Segment Open

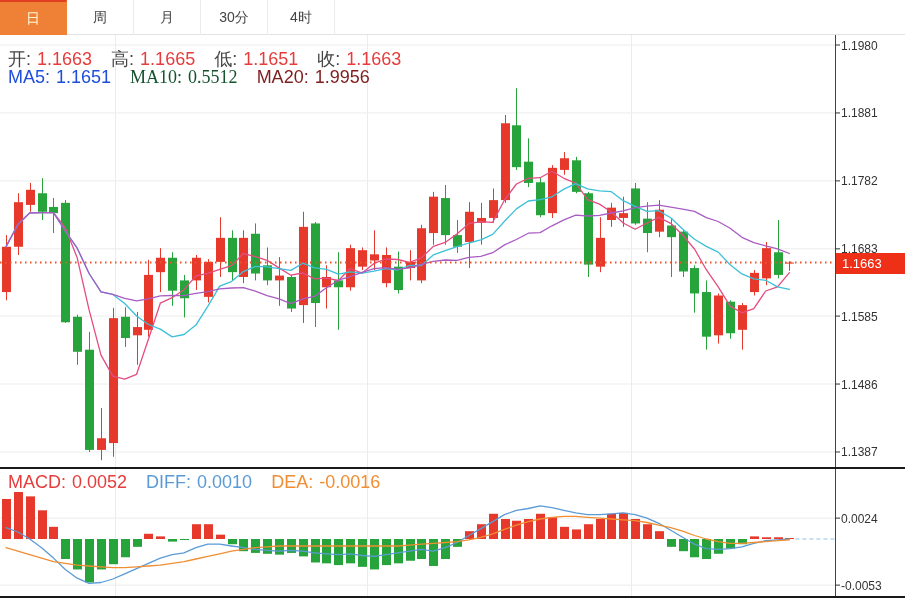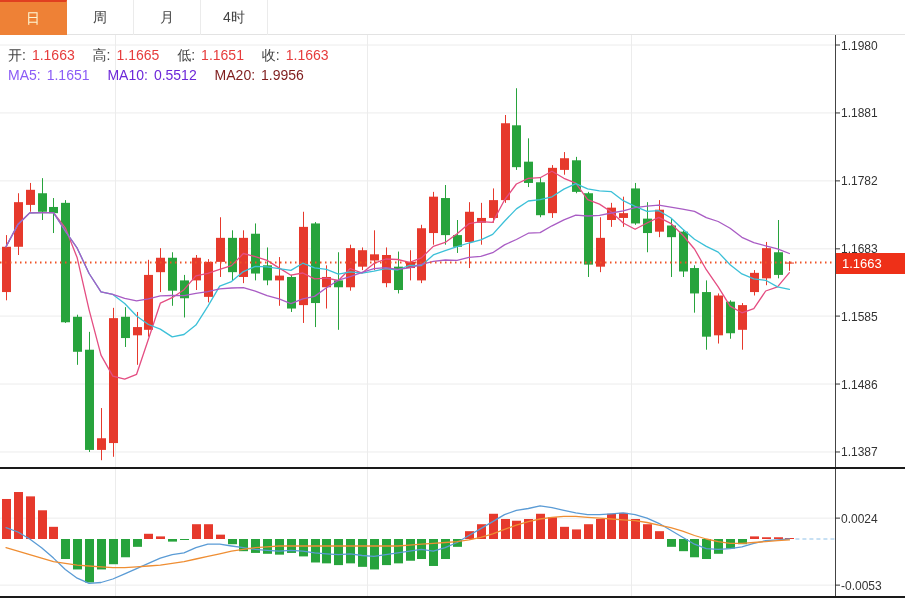--- a/index.html
+++ b/index.html
@@ -10,27 +10,27 @@
           border-bottom:1px solid #e3e3e3;box-sizing:border-box;background:#fff;}
   .tab{width:67px;height:35px;box-sizing:border-box;display:flex;align-items:center;justify-content:center;
        font-size:14px;color:#444;border-right:1px solid #ebebeb;cursor:pointer;}
   .tab.active{background:#ee8136;color:#fdf5d2;border-top:2px solid #e03f20;border-right-color:#ee8136;}
   
   svg{position:absolute;left:0;display:block;}
   #main-svg{top:35px;}
   #macd-svg{top:469px;}
   svg text{font-family:"Liberation Sans","DejaVu Sans",sans-serif;}
   
-  .legend{position:absolute;left:8px;font-size:14px;white-space:nowrap;z-index:5;}
+  .legend{position:absolute;left:8px;font-size:18px;white-space:nowrap;z-index:5;}
   .legend span{margin-right:6px;}
   .legend .grp{margin-right:14px;}
   .lbl{color:#444;}
   .vred{color:#e63c3c;}
-  .vma5{color:#8b5cf6;}
-  .vma10{color:#6d28d9;}
+  .vma5{color:#1d4ed8;}
+  .vma10{color:#14532d;font-family:Liberation Serif, serif;}
   .vma20{color:#7f1d1d;}
   .vdiff{color:#5a9bd5;}
   .vdea{color:#ef8e33;}
   #legend-ohlc{top:47px;}
   #legend-ma{top:67px;}
   #legend-macd{top:472px;}
   
   .sep-panels{position:absolute;top:467px;left:0;width:905px;height:2px;background:#1a1a1a;z-index:4;}
   .sep-bottom{position:absolute;top:596px;left:0;width:905px;height:2px;background:#1a1a1a;z-index:4;}
   
@@ -39,20 +39,21 @@
 </style>
 </head>
 <body>
 
 <div class="app">
 
   <div class="tabbar" id="tabbar">
       <div class="tab active">日</div>
       <div class="tab">周</div>
       <div class="tab">月</div>
+      <div class="tab">30分</div>
       <div class="tab">4时</div>
     </div>
 
   <svg id="main-svg" width="905" height="433">
       <g>
         <line x1="115.5" y1="0" x2="115.5" y2="433" stroke="#ececec"></line>
         <line x1="367.5" y1="0" x2="367.5" y2="433" stroke="#ececec"></line>
         <line x1="631.5" y1="0" x2="631.5" y2="433" stroke="#ececec"></line>
         <line x1="0" y1="10" x2="835" y2="10" stroke="#ececec"></line>
         <line x1="0" y1="77.94370000000013" x2="835" y2="77.94370000000013" stroke="#ececec"></line>
@@ -329,20 +330,25 @@
     <span class="lbl">低:</span><span class="vred grp">1.1651</span>
     <span class="lbl">收:</span><span class="vred">1.1663</span>
   </div>
 
   <div class="legend" id="legend-ma">
     <span class="vma5">MA5:</span><span class="vma5 grp">1.1651</span>
     <span class="vma10">MA10:</span><span class="vma10 grp">0.5512</span>
     <span class="vma20">MA20:</span><span class="vma20">1.9956</span>
   </div>
 
+  <div class="legend" id="legend-macd">
+    <span class="vred">MACD:</span><span class="vred grp">0.0052</span>
+    <span class="vdiff">DIFF:</span><span class="vdiff grp">0.0010</span>
+    <span class="vdea">DEA:</span><span class="vdea">-0.0016</span>
+  </div>
 
   <div class="sep-panels"></div>
   <div class="sep-bottom"></div>
 
   <div id="price-badge" style="top: 252.557px;">
     <span>1.1663</span>
   </div>
 
 </div>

Segment Closed

## Your instructions:
All records above are to be repeated exactly, with the images left out.

## Result of the task:
--- a/index.html
+++ b/index.html
@@ -10,27 +10,27 @@
           border-bottom:1px solid #e3e3e3;box-sizing:border-box;background:#fff;}
   .tab{width:67px;height:35px;box-sizing:border-box;display:flex;align-items:center;justify-content:center;
        font-size:14px;color:#444;border-right:1px solid #ebebeb;cursor:pointer;}
   .tab.active{background:#ee8136;color:#fdf5d2;border-top:2px solid #e03f20;border-right-color:#ee8136;}
   
   svg{position:absolute;left:0;display:block;}
   #main-svg{top:35px;}
   #macd-svg{top:469px;}
   svg text{font-family:"Liberation Sans","DejaVu Sans",sans-serif;}
   
-  .legend{position:absolute;left:8px;font-size:14px;white-space:nowrap;z-index:5;}
+  .legend{position:absolute;left:8px;font-size:18px;white-space:nowrap;z-index:5;}
   .legend span{margin-right:6px;}
   .legend .grp{margin-right:14px;}
   .lbl{color:#444;}
   .vred{color:#e63c3c;}
-  .vma5{color:#8b5cf6;}
-  .vma10{color:#6d28d9;}
+  .vma5{color:#1d4ed8;}
+  .vma10{color:#14532d;font-family:Liberation Serif, serif;}
   .vma20{color:#7f1d1d;}
   .vdiff{color:#5a9bd5;}
   .vdea{color:#ef8e33;}
   #legend-ohlc{top:47px;}
   #legend-ma{top:67px;}
   #legend-macd{top:472px;}
   
   .sep-panels{position:absolute;top:467px;left:0;width:905px;height:2px;background:#1a1a1a;z-index:4;}
   .sep-bottom{position:absolute;top:596px;left:0;width:905px;height:2px;background:#1a1a1a;z-index:4;}
   
@@ -39,20 +39,21 @@
 </style>
 </head>
 <body>
 
 <div class="app">
 
   <div class="tabbar" id="tabbar">
       <div class="tab active">日</div>
       <div class="tab">周</div>
       <div class="tab">月</div>
+      <div class="tab">30分</div>
       <div class="tab">4时</div>
     </div>
 
   <svg id="main-svg" width="905" height="433">
       <g>
         <line x1="115.5" y1="0" x2="115.5" y2="433" stroke="#ececec"></line>
         <line x1="367.5" y1="0" x2="367.5" y2="433" stroke="#ececec"></line>
         <line x1="631.5" y1="0" x2="631.5" y2="433" stroke="#ececec"></line>
         <line x1="0" y1="10" x2="835" y2="10" stroke="#ececec"></line>
         <line x1="0" y1="77.94370000000013" x2="835" y2="77.94370000000013" stroke="#ececec"></line>
@@ -329,20 +330,25 @@
     <span class="lbl">低:</span><span class="vred grp">1.1651</span>
     <span class="lbl">收:</span><span class="vred">1.1663</span>
   </div>
 
   <div class="legend" id="legend-ma">
     <span class="vma5">MA5:</span><span class="vma5 grp">1.1651</span>
     <span class="vma10">MA10:</span><span class="vma10 grp">0.5512</span>
     <span class="vma20">MA20:</span><span class="vma20">1.9956</span>
   </div>
 
+  <div class="legend" id="legend-macd">
+    <span class="vred">MACD:</span><span class="vred grp">0.0052</span>
+    <span class="vdiff">DIFF:</span><span class="vdiff grp">0.0010</span>
+    <span class="vdea">DEA:</span><span class="vdea">-0.0016</span>
+  </div>
 
   <div class="sep-panels"></div>
   <div class="sep-bottom"></div>
 
   <div id="price-badge" style="top: 252.557px;">
     <span>1.1663</span>
   </div>
 
 </div>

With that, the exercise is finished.